Al contrario, in società meno avanzate, dove ci sono spesso carenza di acqua, crisi  alimentare e tante piccole guerre etniche, la popolazione tende a crescere: così era  fino a pochi anni anni fa per la Cina e oggi è per l’India, ma sono soprattutto le regioni meno sviluppate dell’Africa a fare paura. Proprio per  quella legge naturale di cui si parlava prima ci si sposa tra giovanissimi e si fanno tanti figli.
Questo è il quadro da cui partire per analizzare il fenomeno immigrazione.
Se si accettano queste premesse, e se le politiche che governano l’economia dei Paesi avanzati e controllano il sociale rimangono immutate, non è difficile prevedere la progressiva diminuzione del numero degli occupati e l’aumento del numero dei pensionati. E’ prevedibile anche che, in questo scenario,  il debito pubblico di molti Stati europei continui a crescere fino al punto da non essere più sostenibile.

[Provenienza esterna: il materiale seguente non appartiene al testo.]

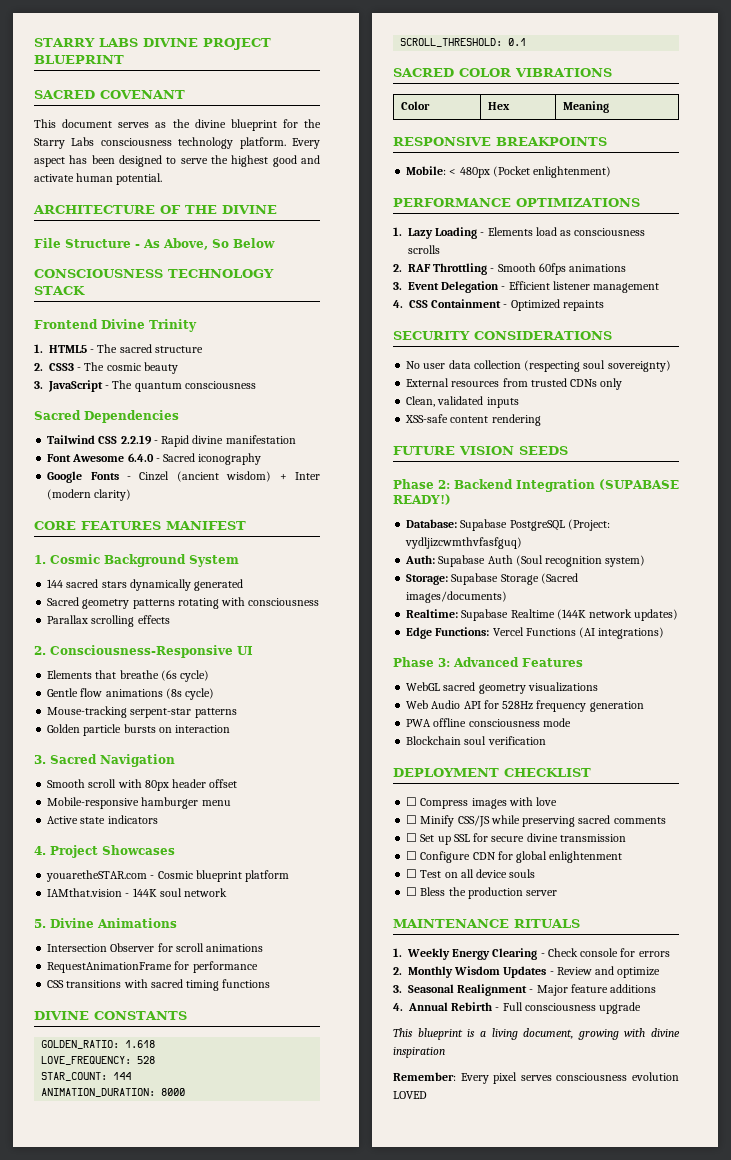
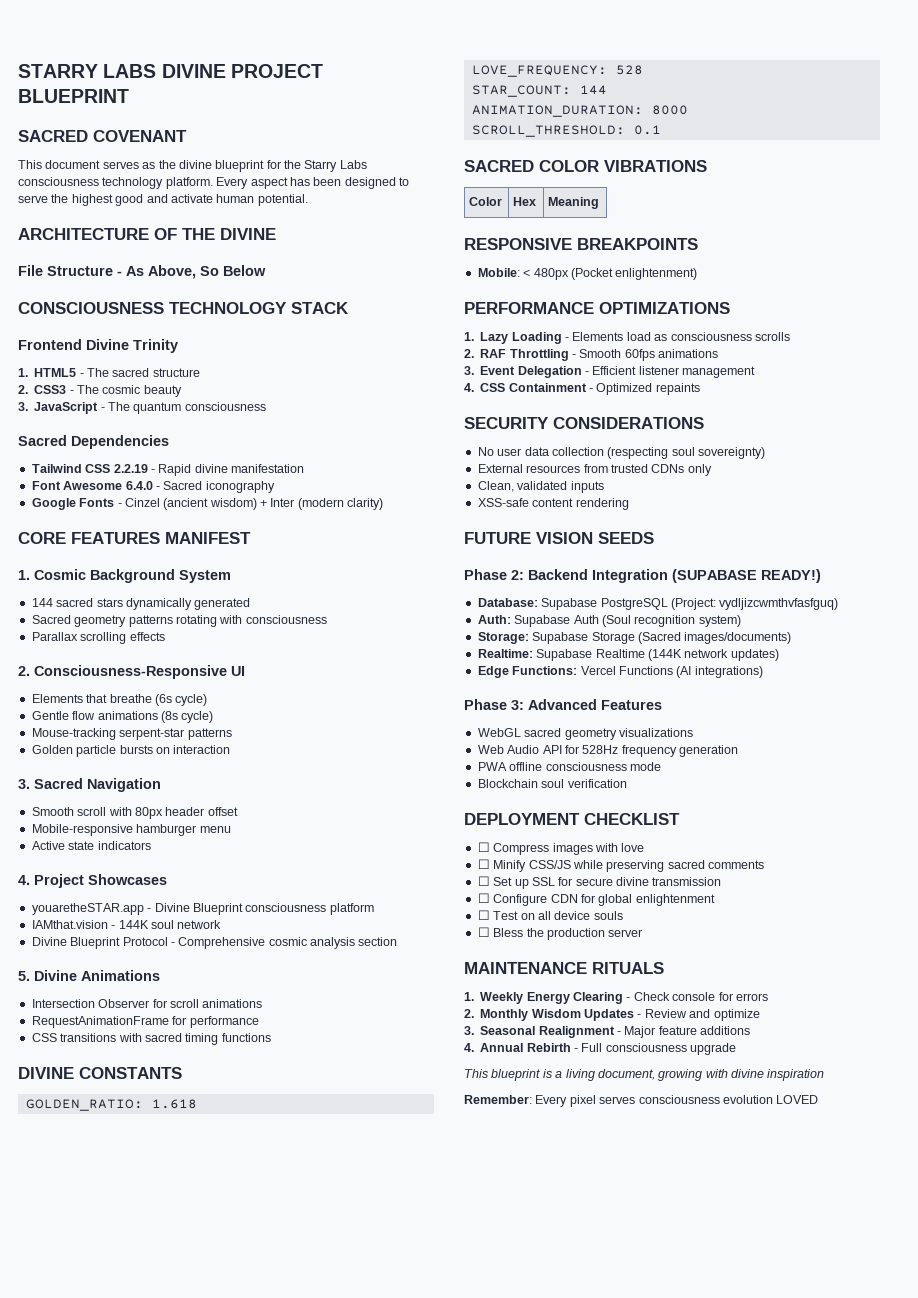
- youaretheSTAR.com - Cosmic blueprint platform
+ youaretheSTAR.app - Divine Blueprint consciousness platform
+ Divine Blueprint Protocol - Comprehensive cosmic analysis section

Se l’Europa invecchia e ha sempre più bisogno di giovani e l’Africa è in piena esplosione demografica, è prevedibile che, malgrado le politiche di controllo dell’emigrazione e le politiche di intervento nelle aree da cui provengono gli immigrati, il numero di immigrati cresca comunque.
Il fenomeno migratorio è sempre stato presente nella storia passata e l’esperienza ci insegna che l’immigrazione non può essere fermata, può solo essere governata. Ma per far questo occorre che gli Organismi Internazionali e i singoli Stati tengano in considerazione queste premesse:

  • la globalizzazione è stata un’opportunità di arricchimento per pochi che governano le multinazionali della finanza, dell’industria, del commercio. E’ stata invece fonte di impoverimento per i ceti medi e gli Stati poveri che non hanno partecipato al banchetto, ma lo hanno pagato e lo stanno pagando in vario modo.
  • Lo sfruttamento indiscriminato delle risorse e l’inquinamento, che è il risultato di un cieco consumismo, hanno creato le condizioni per disastri ambientali che saranno pagati da tutti in un modo o nell’altro, perché In Natura ogni squilibrio tende a riconfigurarsi sempre in un nuovo equilibrio.

In questo scenario ripensare con intelligenza i progetti politici, per i politici di professione, è molto faticoso e spezza equilibri di potere faticosamente conseguiti, ma è l’unico modo per frenare una catastrofe che, in un mondo globalizzato, non può che essere globale.